[Records from a dataset]
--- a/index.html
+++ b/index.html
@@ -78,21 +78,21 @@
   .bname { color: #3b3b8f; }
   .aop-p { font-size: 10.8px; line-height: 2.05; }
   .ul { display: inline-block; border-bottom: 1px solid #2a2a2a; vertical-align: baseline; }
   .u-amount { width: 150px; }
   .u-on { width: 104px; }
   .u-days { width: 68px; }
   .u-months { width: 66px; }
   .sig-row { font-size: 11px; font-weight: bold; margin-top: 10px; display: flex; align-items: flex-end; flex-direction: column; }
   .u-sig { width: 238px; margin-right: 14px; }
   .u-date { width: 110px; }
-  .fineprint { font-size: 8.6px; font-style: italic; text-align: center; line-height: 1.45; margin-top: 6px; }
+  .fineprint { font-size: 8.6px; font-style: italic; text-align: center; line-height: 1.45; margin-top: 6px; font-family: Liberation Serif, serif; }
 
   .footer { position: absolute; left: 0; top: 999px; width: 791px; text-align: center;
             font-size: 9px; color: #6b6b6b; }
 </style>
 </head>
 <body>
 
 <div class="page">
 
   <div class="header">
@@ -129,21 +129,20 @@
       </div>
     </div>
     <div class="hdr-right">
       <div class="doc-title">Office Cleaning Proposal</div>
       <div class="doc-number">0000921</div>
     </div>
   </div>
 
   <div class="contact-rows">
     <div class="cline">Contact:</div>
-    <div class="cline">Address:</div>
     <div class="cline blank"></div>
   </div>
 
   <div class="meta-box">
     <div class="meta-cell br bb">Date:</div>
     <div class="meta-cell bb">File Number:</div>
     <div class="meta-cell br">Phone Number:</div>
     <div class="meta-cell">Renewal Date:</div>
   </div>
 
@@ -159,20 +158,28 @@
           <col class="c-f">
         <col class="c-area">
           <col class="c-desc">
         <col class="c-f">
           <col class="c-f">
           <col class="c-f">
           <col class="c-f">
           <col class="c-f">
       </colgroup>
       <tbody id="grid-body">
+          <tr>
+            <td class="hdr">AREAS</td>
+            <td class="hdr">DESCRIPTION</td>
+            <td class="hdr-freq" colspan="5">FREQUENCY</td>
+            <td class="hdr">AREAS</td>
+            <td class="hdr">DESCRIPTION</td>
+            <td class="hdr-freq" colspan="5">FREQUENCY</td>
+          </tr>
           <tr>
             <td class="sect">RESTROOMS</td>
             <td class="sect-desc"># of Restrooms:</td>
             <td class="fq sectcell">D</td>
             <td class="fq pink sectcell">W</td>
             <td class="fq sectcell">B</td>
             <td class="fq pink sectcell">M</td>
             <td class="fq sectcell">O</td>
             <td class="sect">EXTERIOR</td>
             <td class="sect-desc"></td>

...

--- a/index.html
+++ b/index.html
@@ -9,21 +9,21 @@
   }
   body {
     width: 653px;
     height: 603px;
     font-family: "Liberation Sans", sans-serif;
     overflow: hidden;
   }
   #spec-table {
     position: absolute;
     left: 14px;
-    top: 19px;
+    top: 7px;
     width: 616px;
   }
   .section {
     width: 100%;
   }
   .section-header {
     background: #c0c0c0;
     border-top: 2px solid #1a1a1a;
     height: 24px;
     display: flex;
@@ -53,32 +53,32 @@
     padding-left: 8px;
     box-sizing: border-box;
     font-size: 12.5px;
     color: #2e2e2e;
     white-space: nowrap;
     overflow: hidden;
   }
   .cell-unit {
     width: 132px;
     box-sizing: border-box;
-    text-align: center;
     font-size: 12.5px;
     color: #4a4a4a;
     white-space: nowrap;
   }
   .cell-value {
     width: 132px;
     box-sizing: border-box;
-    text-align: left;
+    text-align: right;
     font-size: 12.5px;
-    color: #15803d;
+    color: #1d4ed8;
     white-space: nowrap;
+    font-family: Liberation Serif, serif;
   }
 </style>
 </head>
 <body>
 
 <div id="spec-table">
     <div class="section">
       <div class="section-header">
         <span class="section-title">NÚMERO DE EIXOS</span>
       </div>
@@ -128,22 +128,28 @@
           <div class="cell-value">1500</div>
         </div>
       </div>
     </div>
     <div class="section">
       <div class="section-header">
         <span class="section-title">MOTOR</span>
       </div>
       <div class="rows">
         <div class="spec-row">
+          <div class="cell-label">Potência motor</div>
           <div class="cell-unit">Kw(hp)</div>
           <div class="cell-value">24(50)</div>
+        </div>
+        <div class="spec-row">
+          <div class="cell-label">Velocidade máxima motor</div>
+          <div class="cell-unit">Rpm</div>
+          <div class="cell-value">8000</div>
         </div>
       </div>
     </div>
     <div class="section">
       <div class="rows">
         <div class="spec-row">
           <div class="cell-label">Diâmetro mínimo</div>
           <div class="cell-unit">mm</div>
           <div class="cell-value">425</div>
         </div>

==

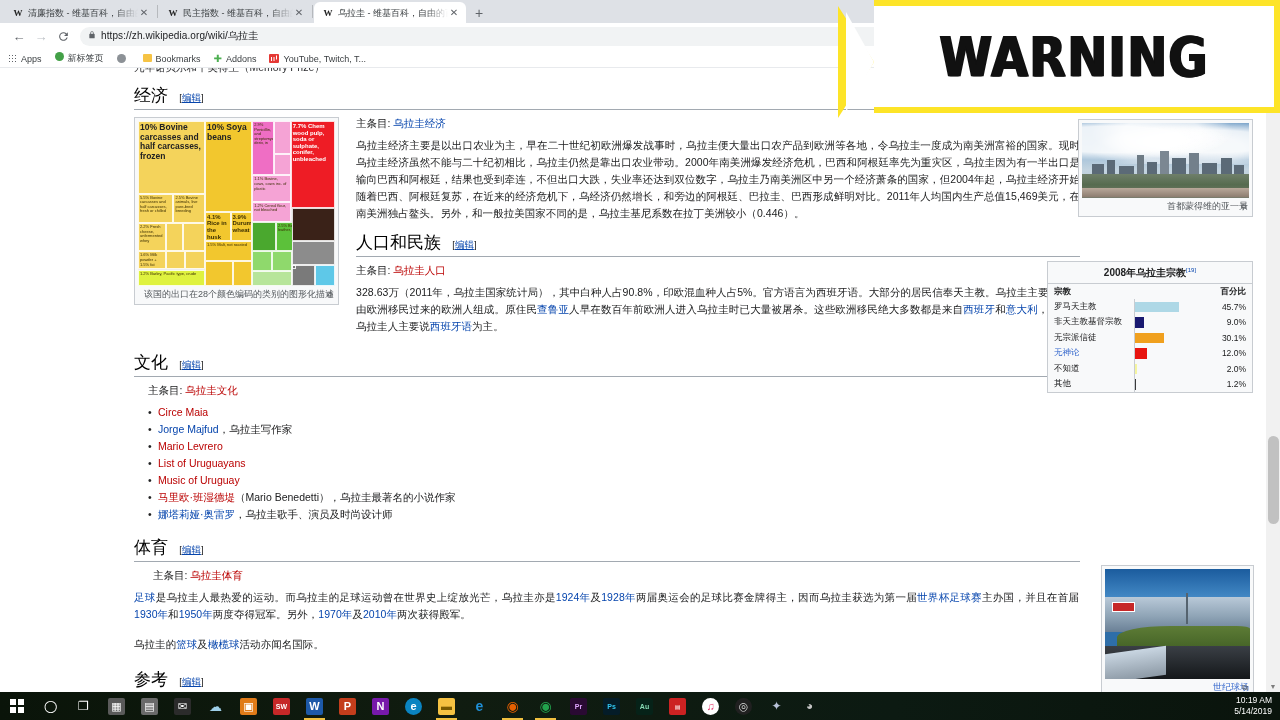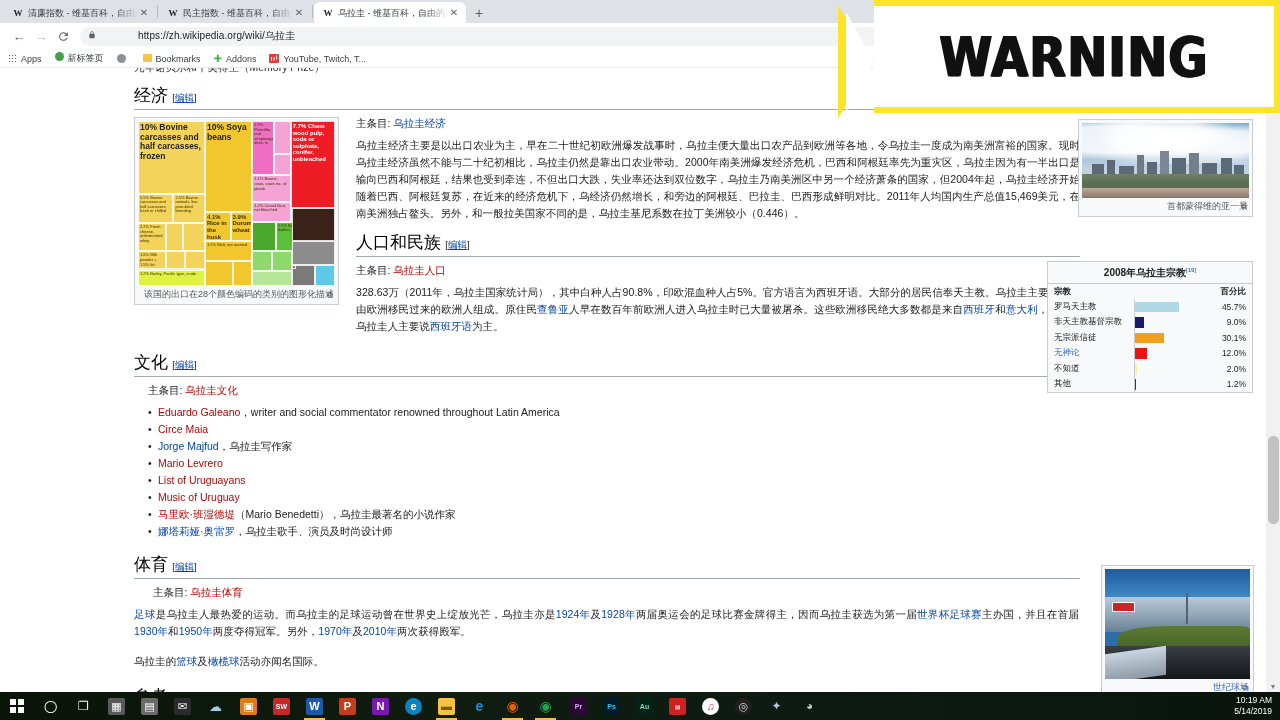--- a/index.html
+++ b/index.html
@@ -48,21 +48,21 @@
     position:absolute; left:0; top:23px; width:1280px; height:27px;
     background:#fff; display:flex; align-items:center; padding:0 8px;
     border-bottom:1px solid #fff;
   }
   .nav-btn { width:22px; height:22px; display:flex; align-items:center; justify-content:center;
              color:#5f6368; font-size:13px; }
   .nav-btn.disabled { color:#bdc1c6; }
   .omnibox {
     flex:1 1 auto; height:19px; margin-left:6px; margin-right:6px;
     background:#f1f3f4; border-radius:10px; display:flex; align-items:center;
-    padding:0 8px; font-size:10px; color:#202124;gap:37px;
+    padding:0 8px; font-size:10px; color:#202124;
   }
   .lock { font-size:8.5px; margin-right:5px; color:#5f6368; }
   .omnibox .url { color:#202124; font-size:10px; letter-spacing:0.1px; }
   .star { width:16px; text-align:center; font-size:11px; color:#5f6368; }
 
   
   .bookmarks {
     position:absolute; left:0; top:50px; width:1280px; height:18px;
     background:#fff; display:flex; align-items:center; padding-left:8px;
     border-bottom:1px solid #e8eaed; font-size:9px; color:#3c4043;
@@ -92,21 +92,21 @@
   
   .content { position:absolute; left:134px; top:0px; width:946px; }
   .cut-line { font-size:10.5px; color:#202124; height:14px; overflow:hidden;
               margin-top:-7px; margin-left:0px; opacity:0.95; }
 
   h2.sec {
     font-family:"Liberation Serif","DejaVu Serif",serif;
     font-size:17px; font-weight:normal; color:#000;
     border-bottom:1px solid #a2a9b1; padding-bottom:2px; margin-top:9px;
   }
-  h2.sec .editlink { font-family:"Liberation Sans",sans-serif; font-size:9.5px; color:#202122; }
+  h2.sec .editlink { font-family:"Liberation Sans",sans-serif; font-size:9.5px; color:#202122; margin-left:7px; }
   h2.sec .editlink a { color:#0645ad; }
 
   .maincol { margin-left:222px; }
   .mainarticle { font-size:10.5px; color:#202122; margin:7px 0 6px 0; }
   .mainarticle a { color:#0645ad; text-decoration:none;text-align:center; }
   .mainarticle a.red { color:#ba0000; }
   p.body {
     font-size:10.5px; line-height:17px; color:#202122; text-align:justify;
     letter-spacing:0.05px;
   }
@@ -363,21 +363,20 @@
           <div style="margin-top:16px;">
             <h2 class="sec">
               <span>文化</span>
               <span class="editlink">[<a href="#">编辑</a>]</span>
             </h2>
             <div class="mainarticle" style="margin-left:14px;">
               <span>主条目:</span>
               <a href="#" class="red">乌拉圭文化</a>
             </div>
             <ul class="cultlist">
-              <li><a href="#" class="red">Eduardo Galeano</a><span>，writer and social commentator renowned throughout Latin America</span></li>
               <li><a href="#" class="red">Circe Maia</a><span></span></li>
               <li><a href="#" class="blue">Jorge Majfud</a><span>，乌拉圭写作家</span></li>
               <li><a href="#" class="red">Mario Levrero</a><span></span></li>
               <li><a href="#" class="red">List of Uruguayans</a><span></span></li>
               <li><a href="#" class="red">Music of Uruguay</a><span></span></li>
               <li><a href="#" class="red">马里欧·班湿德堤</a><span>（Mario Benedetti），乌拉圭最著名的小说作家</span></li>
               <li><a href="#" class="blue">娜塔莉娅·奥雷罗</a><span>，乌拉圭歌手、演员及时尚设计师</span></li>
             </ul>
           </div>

Work task => Scan the records above for the string "background", and copy every line where it turns up.

Written solution =>
     background: #c0c0c0;
     background:#fff; display:flex; align-items:center; padding:0 8px;
     background:#f1f3f4; border-radius:10px; display:flex; align-items:center;
     background:#fff; display:flex; align-items:center; padding-left:8px;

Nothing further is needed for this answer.